### What is expected
Below are some records; quote exactly the lines from the one that contains "Bayz 1-lichts tafellamp" through the one that contains "customer number: C-59556 -> C-59256", inclusive, and no others.

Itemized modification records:
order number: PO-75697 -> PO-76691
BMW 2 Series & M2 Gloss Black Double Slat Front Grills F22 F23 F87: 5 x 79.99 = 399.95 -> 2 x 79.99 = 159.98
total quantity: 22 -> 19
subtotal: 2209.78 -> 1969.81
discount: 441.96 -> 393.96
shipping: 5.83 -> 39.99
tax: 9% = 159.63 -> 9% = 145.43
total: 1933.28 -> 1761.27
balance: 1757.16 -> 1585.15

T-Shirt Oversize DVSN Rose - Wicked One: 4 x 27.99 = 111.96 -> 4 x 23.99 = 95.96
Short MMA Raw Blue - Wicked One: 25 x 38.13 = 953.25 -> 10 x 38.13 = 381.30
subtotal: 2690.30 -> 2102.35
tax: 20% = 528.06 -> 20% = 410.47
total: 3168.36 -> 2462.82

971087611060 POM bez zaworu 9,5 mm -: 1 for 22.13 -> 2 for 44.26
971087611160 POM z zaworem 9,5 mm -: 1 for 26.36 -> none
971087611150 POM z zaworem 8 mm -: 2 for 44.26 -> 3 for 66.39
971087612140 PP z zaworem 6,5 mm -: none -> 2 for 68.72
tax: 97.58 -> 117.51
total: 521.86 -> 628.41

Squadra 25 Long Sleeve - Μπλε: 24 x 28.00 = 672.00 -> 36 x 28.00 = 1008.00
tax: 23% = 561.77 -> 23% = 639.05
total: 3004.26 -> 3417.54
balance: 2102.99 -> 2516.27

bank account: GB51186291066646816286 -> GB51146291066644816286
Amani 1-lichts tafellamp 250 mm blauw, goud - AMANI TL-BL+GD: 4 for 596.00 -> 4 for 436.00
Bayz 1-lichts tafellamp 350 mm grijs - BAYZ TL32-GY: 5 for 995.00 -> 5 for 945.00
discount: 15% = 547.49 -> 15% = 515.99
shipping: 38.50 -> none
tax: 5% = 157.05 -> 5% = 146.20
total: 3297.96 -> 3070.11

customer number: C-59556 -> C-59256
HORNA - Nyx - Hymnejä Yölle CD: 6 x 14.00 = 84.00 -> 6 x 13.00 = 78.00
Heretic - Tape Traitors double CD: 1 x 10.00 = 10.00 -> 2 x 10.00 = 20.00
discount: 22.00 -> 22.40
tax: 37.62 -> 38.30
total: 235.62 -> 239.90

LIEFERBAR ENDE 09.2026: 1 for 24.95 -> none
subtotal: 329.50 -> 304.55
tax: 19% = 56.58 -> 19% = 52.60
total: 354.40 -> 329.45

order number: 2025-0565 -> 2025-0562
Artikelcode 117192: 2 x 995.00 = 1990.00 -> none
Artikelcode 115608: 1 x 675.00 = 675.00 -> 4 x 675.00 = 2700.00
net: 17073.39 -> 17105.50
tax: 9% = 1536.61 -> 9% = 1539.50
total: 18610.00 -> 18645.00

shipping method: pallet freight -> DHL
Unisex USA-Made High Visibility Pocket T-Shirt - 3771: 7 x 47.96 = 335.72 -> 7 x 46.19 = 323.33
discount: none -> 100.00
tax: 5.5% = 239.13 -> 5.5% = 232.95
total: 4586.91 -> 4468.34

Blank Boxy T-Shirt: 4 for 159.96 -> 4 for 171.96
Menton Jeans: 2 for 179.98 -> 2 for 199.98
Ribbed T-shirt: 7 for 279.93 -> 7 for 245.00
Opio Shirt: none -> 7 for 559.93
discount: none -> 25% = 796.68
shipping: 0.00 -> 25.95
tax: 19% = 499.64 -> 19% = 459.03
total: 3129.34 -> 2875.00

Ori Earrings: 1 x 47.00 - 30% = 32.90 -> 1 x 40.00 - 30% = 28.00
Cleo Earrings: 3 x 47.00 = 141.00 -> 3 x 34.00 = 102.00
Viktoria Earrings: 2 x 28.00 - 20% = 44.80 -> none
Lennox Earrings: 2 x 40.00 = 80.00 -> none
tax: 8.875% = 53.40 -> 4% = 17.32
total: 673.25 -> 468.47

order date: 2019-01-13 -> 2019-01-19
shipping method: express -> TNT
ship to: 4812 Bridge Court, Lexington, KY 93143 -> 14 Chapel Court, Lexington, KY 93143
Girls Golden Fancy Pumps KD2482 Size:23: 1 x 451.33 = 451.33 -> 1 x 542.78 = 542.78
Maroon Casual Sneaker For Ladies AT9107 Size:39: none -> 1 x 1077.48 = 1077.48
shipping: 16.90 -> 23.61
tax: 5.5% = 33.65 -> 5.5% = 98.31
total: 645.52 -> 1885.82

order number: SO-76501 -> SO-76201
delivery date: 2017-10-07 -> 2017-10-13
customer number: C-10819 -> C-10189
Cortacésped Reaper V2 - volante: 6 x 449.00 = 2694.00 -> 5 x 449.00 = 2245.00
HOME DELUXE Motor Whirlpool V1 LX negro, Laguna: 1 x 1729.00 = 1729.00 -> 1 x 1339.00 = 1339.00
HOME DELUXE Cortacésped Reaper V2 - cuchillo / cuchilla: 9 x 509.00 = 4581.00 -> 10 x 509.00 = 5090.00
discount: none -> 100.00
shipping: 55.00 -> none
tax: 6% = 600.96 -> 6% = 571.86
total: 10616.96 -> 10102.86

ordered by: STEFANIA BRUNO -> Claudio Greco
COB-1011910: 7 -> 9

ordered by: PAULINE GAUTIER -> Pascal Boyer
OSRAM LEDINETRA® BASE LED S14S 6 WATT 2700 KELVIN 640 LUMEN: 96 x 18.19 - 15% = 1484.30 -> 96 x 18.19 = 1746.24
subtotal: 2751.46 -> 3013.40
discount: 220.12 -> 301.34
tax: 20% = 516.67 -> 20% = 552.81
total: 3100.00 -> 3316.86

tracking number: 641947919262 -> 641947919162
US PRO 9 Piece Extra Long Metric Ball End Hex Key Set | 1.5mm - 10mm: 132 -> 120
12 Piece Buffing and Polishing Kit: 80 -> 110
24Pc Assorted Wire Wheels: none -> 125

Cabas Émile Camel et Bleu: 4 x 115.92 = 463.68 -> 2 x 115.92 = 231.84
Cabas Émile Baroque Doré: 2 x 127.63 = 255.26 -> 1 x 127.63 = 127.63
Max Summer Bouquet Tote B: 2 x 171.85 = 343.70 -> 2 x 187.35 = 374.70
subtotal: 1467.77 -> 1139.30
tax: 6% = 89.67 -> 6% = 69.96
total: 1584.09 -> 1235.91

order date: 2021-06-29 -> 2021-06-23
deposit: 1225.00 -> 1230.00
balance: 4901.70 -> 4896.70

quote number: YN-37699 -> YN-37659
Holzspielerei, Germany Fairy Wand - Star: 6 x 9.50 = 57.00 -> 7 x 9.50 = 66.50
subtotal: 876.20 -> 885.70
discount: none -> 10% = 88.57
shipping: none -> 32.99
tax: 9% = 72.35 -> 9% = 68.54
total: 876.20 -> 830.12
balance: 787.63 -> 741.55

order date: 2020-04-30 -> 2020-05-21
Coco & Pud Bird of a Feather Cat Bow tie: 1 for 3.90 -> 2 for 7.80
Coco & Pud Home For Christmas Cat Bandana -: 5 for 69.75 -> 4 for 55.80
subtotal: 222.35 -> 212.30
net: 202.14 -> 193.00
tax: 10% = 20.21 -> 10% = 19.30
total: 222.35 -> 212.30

### Exercise response
Bayz 1-lichts tafellamp 350 mm grijs - BAYZ TL32-GY: 5 for 995.00 -> 5 for 945.00
discount: 15% = 547.49 -> 15% = 515.99
shipping: 38.50 -> none
tax: 5% = 157.05 -> 5% = 146.20
total: 3297.96 -> 3070.11

customer number: C-59556 -> C-59256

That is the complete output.